Supplied material -

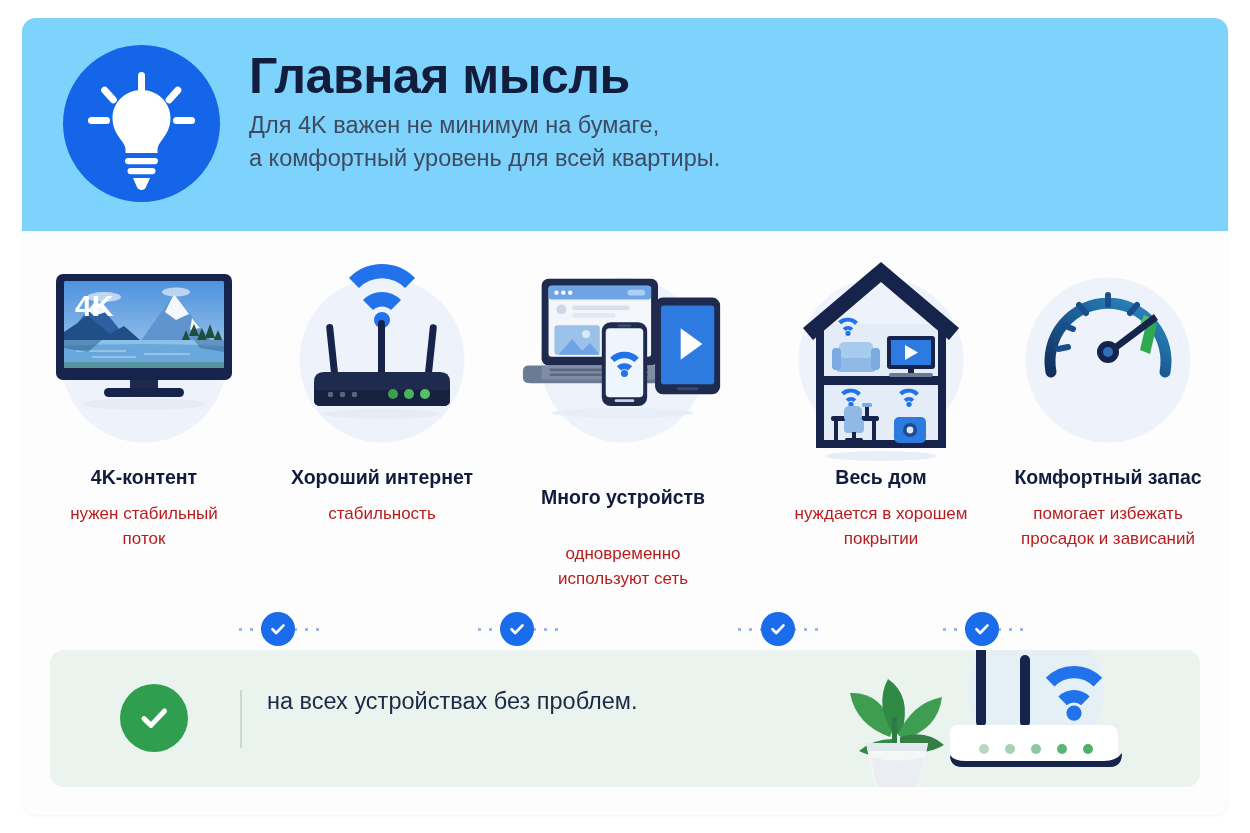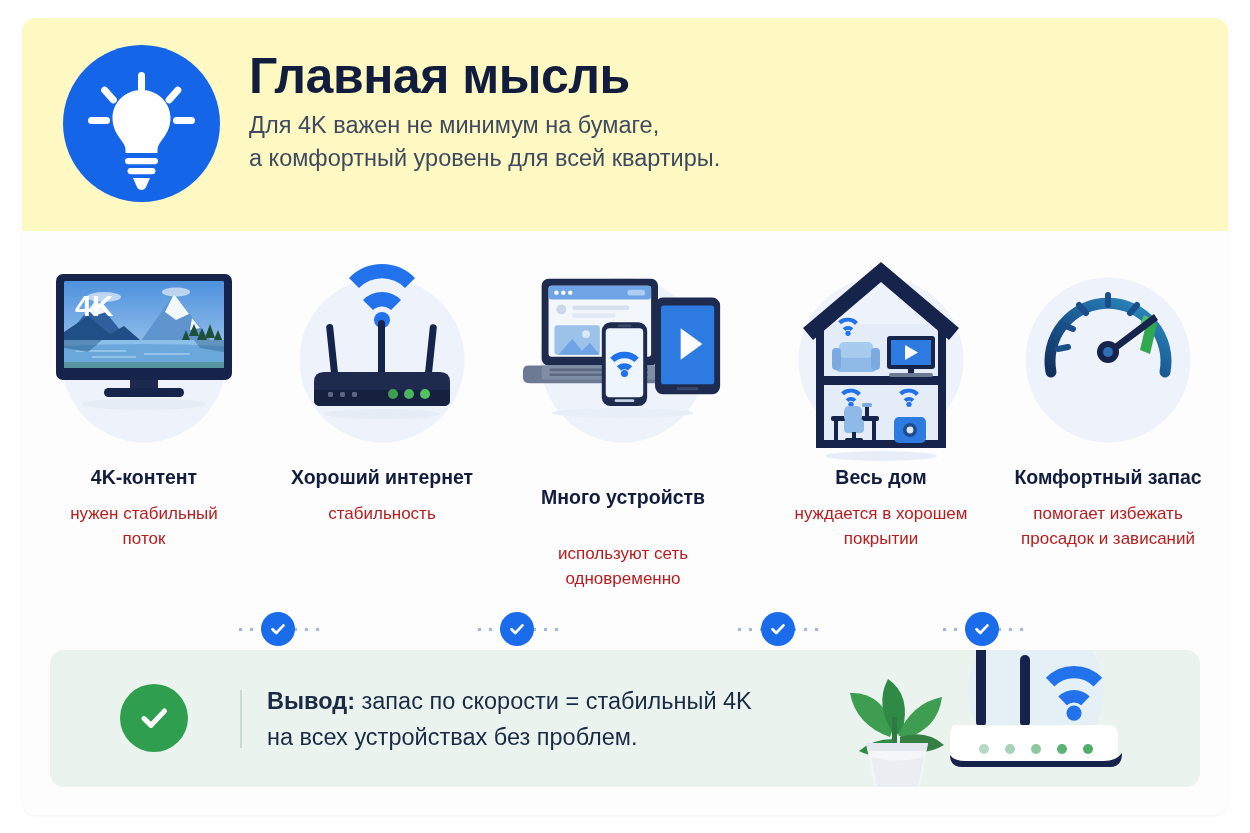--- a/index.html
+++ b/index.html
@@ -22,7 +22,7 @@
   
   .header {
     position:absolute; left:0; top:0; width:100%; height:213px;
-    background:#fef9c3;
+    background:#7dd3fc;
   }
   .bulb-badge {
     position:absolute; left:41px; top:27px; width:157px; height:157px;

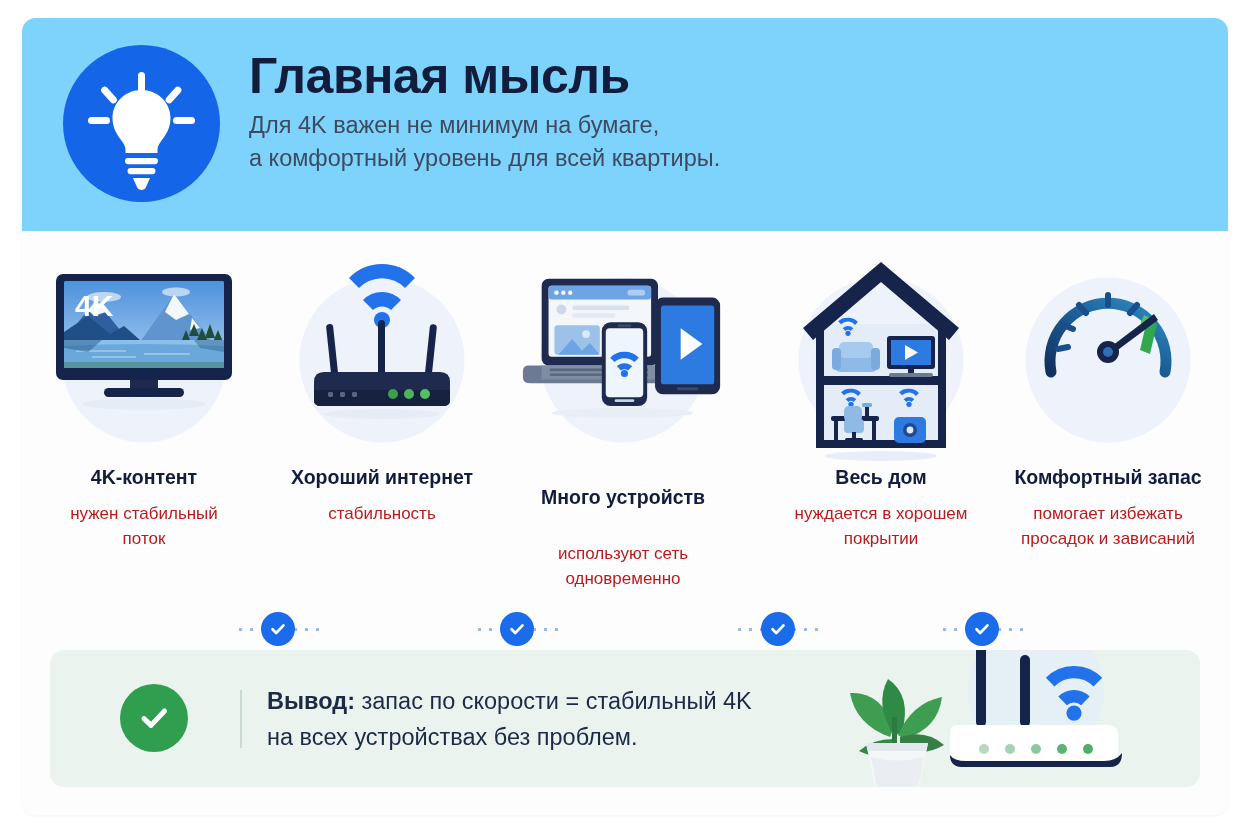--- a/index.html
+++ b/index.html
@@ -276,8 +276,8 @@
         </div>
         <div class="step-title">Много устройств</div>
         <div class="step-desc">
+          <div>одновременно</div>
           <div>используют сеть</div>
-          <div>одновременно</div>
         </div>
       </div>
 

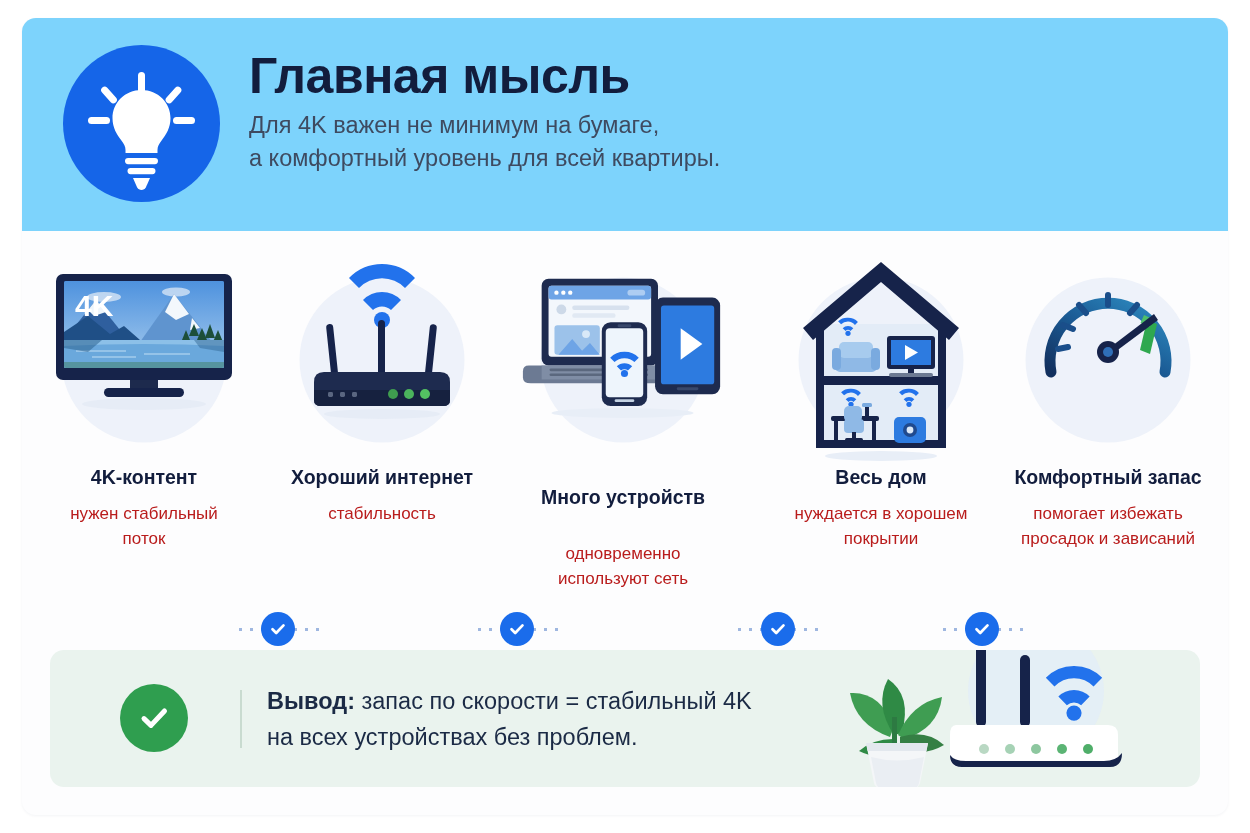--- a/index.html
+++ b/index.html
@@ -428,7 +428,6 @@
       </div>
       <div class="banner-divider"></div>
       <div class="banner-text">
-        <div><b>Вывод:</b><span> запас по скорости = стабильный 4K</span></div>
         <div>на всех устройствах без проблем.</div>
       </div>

Work item -
Scan the entries above and return each line that holds "одновременно".

Your solution -
+          <div>одновременно</div>
-          <div>одновременно</div>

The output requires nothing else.